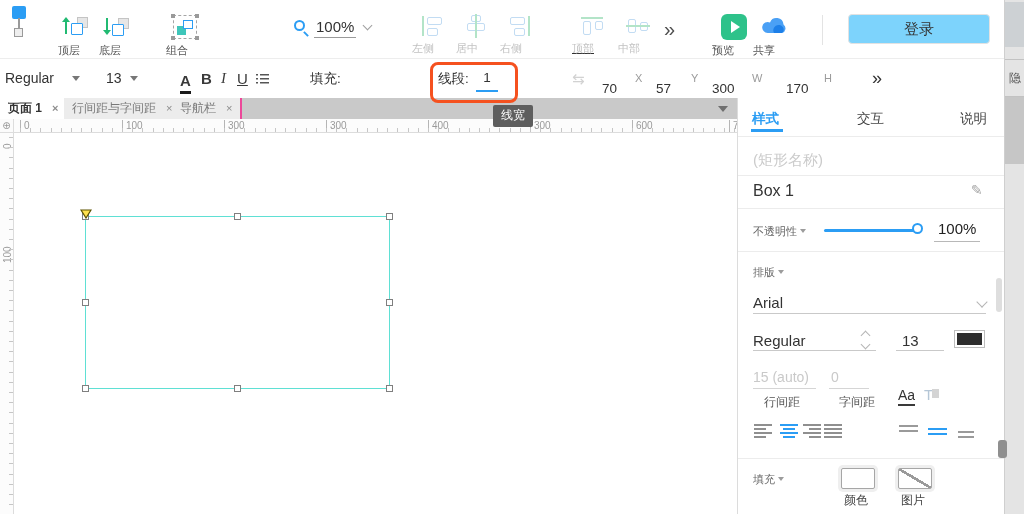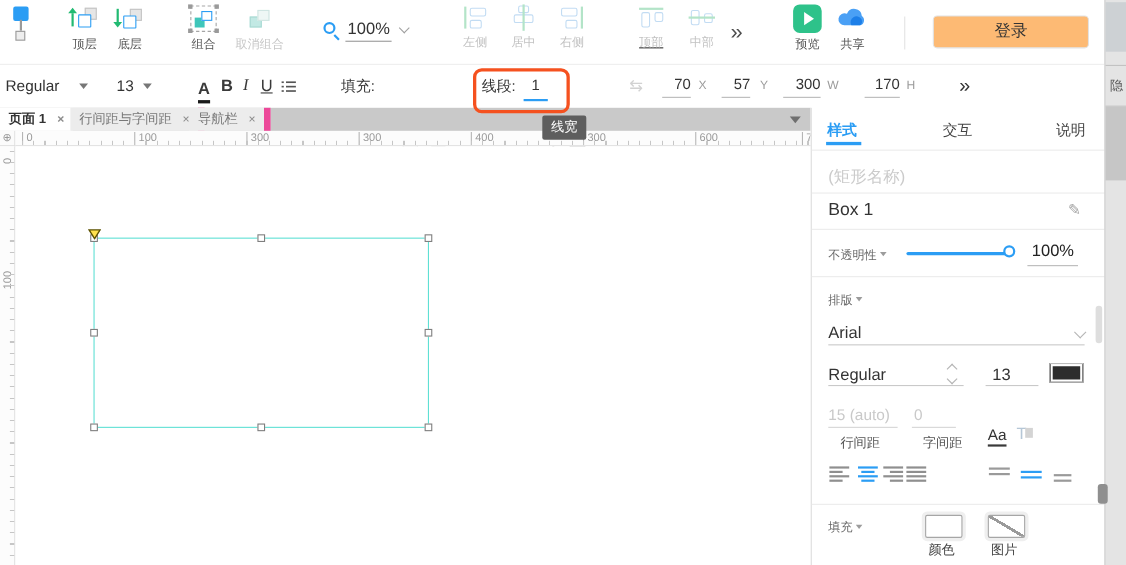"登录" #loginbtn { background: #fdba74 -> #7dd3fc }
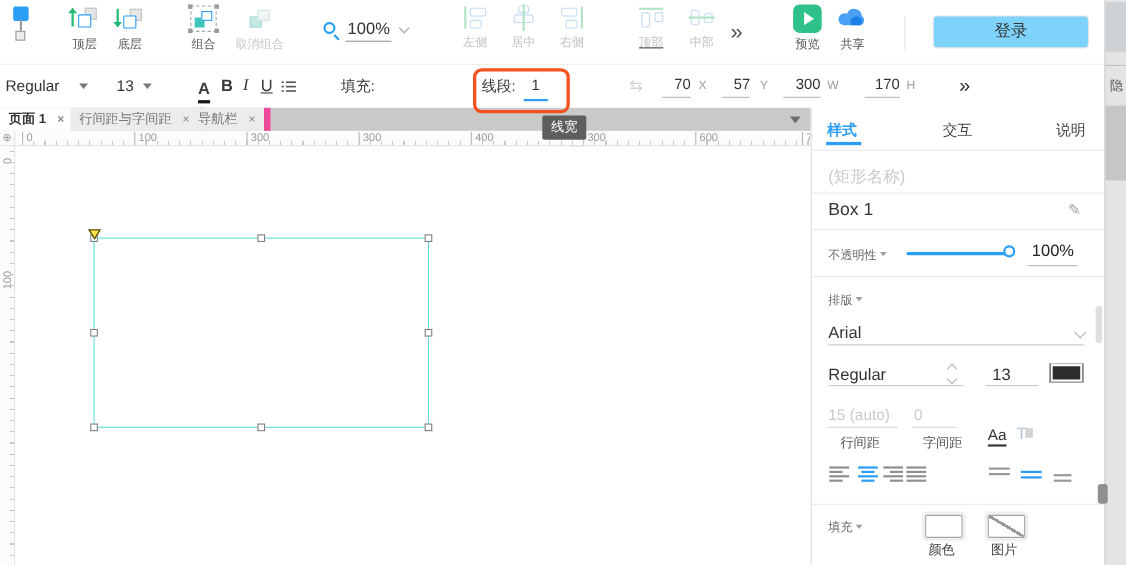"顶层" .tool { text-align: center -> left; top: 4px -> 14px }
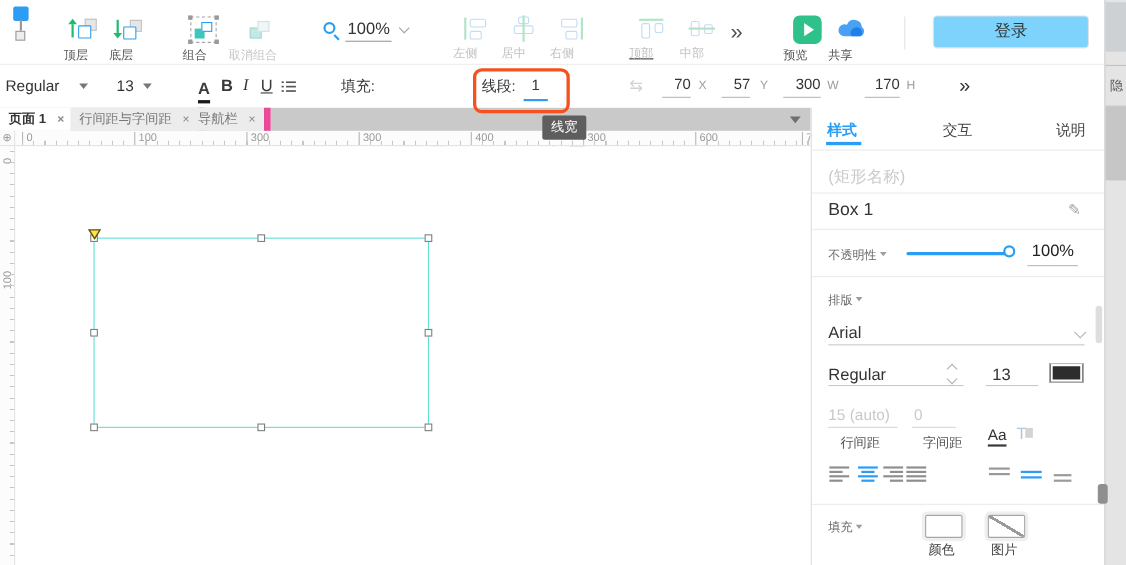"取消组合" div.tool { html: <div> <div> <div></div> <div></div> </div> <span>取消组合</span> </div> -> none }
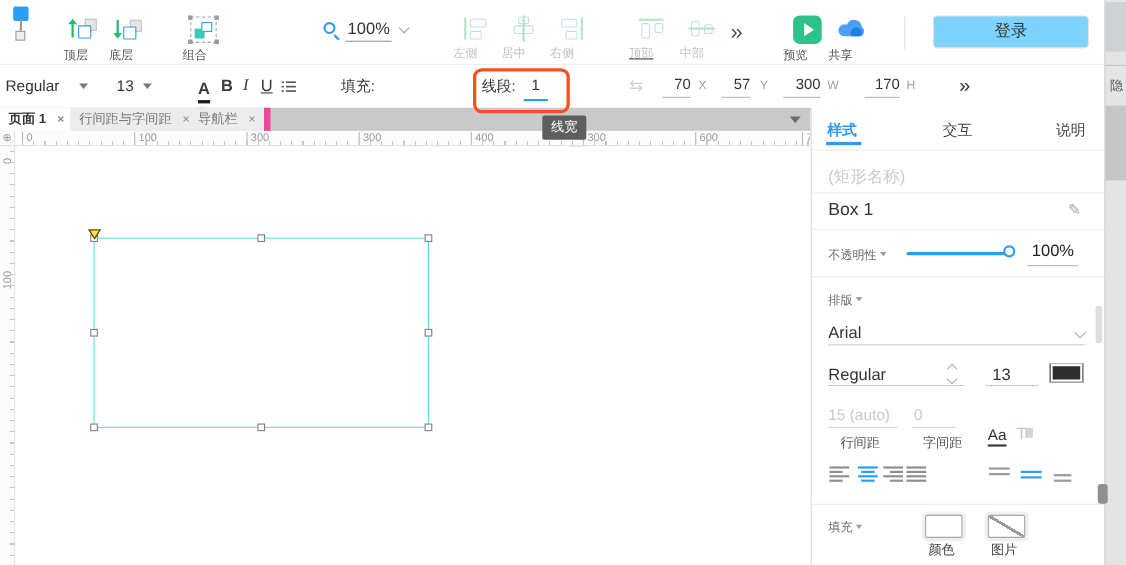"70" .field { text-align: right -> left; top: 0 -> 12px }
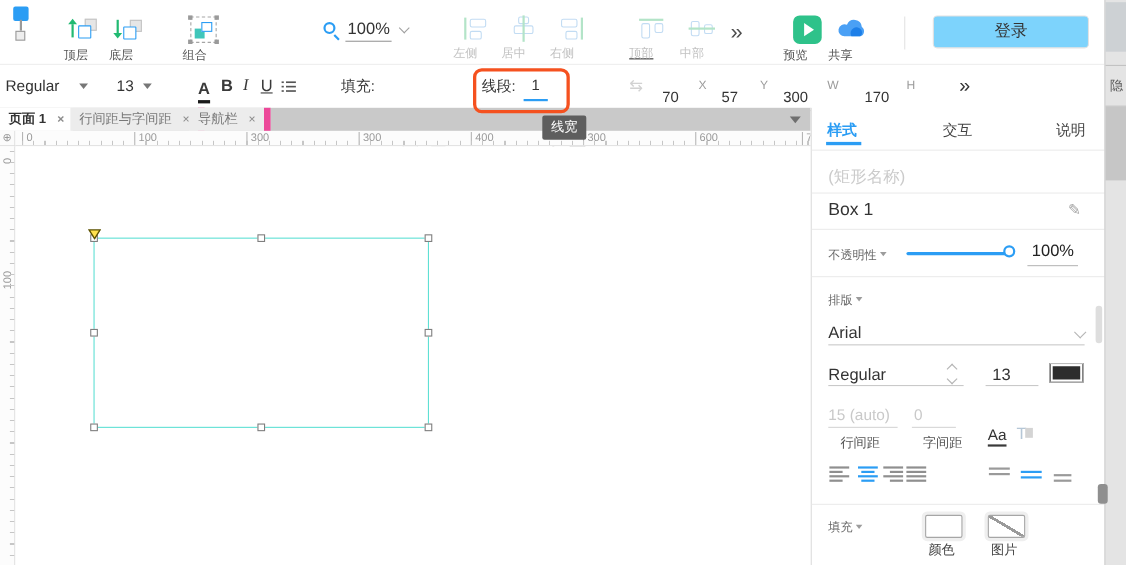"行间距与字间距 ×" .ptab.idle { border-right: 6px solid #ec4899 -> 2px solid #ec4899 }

...

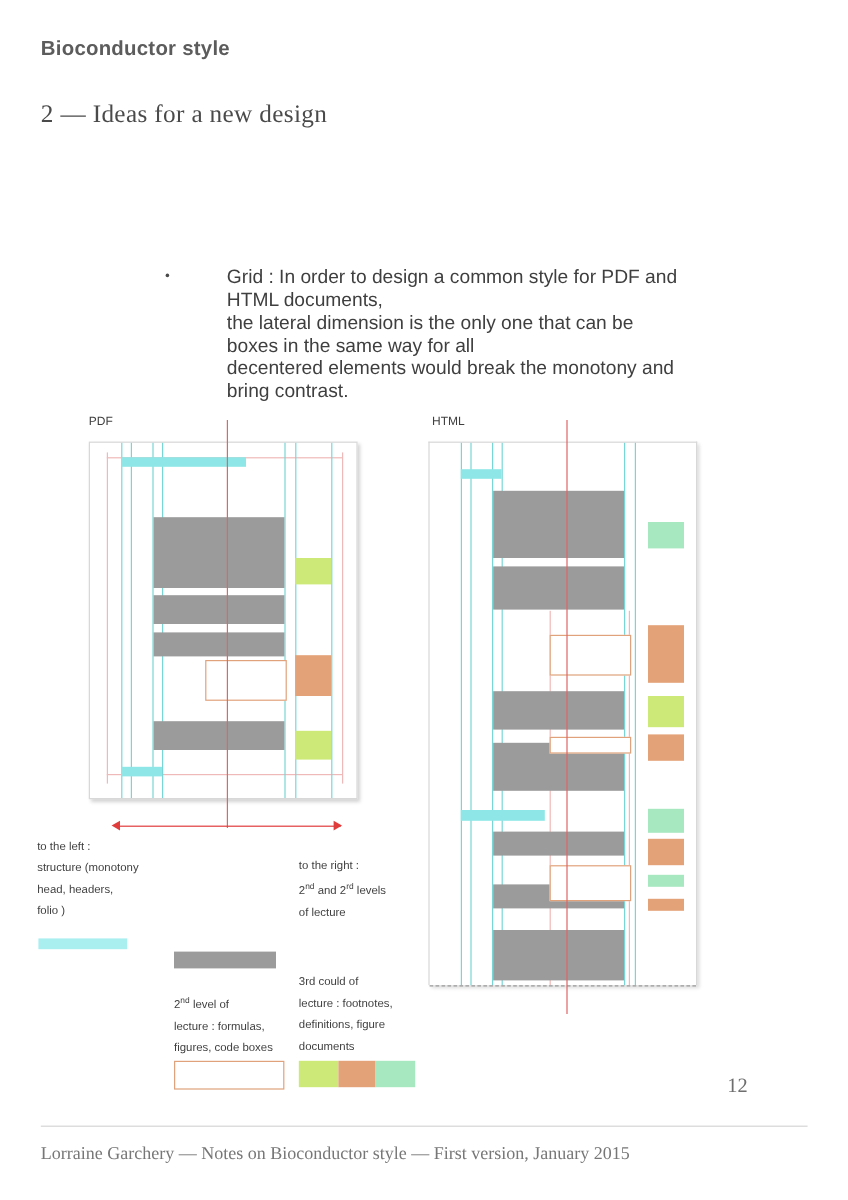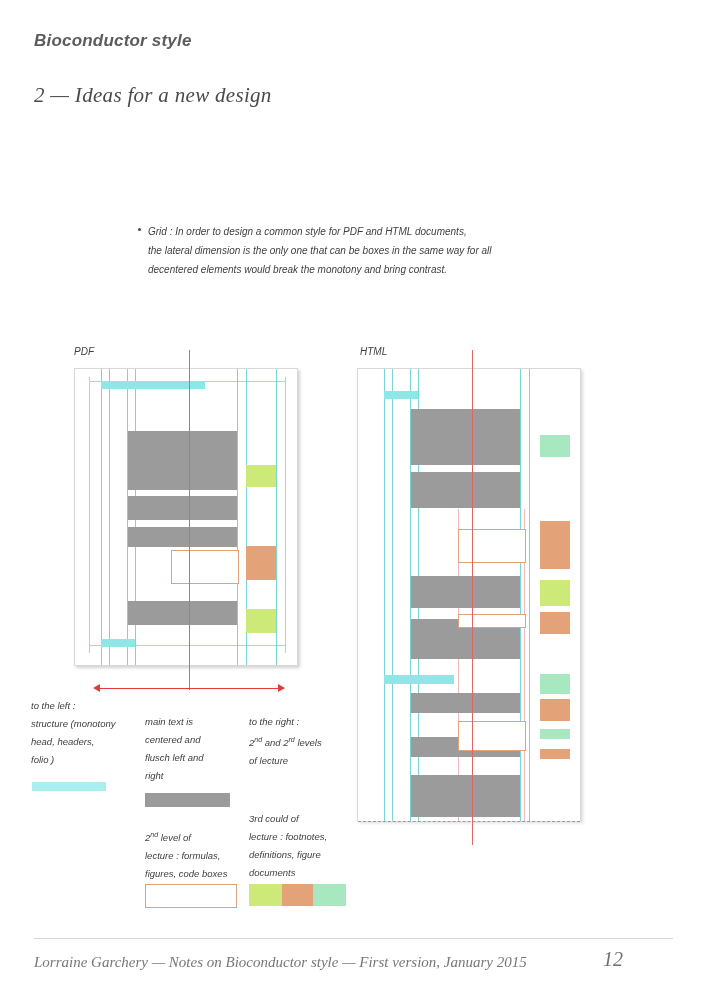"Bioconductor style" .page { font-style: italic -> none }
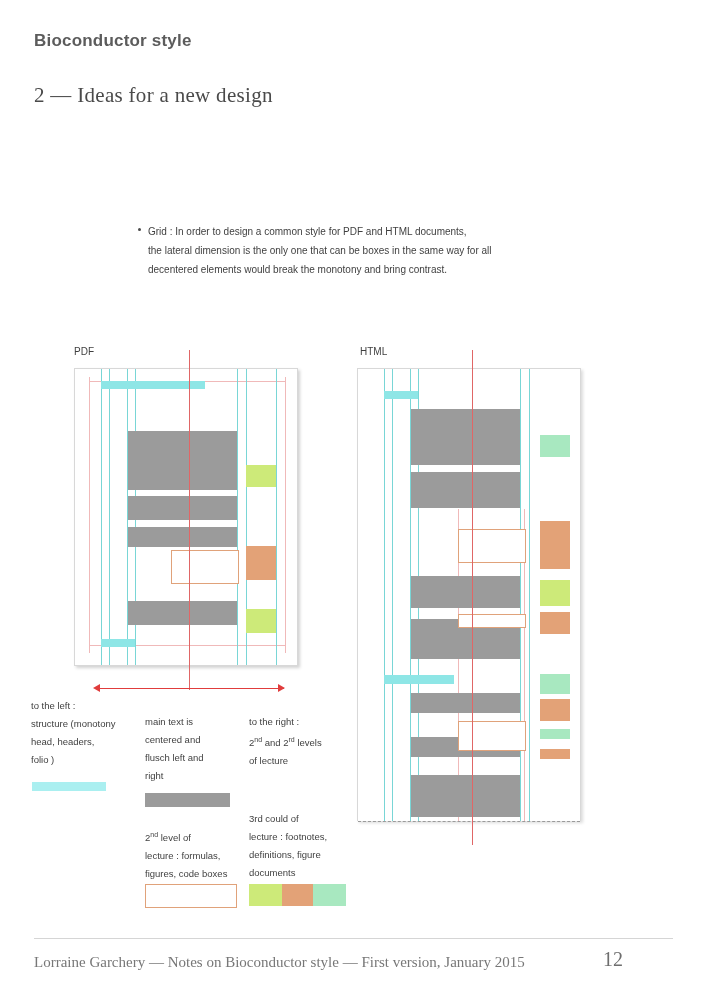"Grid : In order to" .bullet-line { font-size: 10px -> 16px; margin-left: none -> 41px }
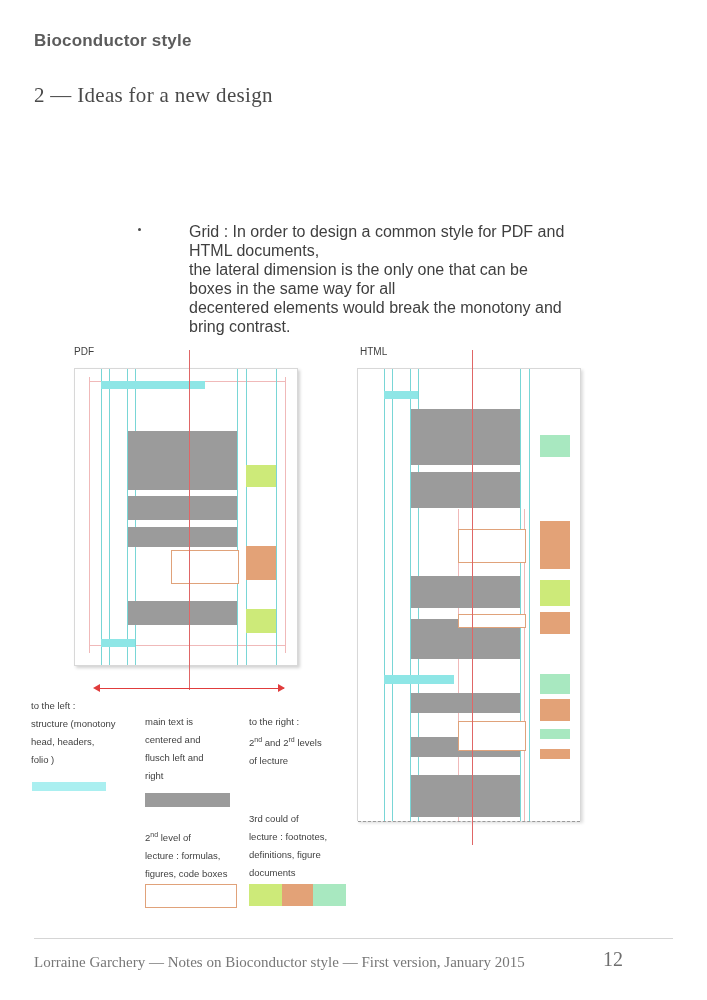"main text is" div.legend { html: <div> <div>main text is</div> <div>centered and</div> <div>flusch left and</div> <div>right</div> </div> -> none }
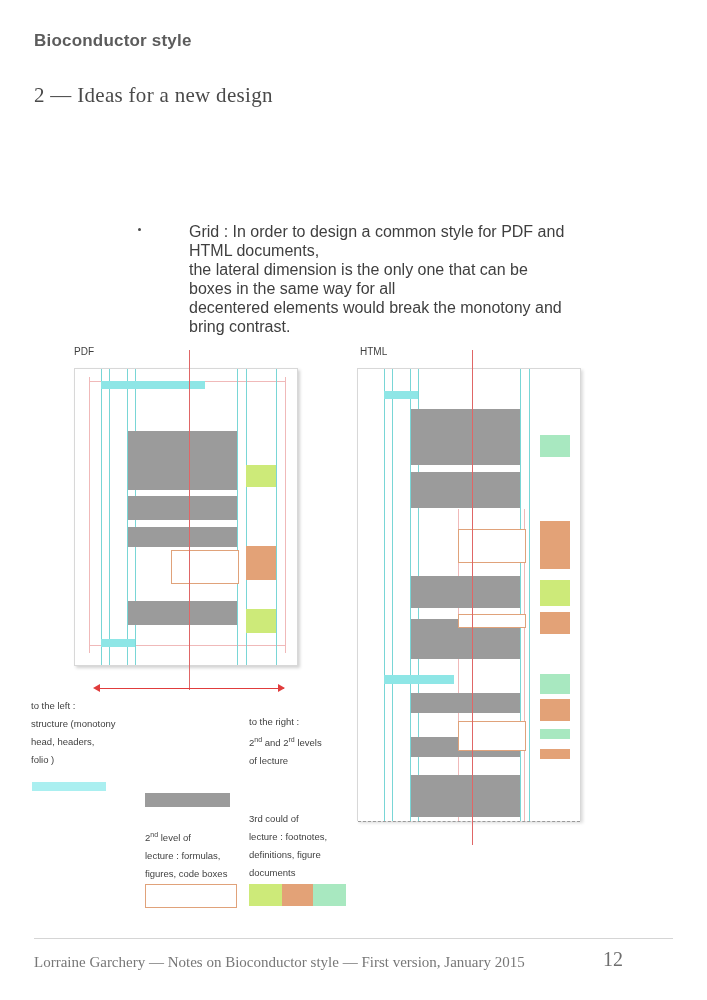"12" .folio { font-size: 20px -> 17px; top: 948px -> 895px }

• _Problem to solve_
Everything from the line with "background: #fdba74 ->" down to the line with "border-right: 6px solid" in the data above should be copied exactly, with both end lines kept and the pictures left out.

• _Answer to the exercise_
"登录" #loginbtn { background: #fdba74 -> #7dd3fc }
"顶层" .tool { text-align: center -> left; top: 4px -> 14px }
"取消组合" div.tool { html: <div> <div> <div></div> <div></div> </div> <span>取消组合</span> </div> -> none }
"70" .field { text-align: right -> left; top: 0 -> 12px }
"行间距与字间距 ×" .ptab.idle { border-right: 6px solid #ec4899 -> 2px solid #ec4899 }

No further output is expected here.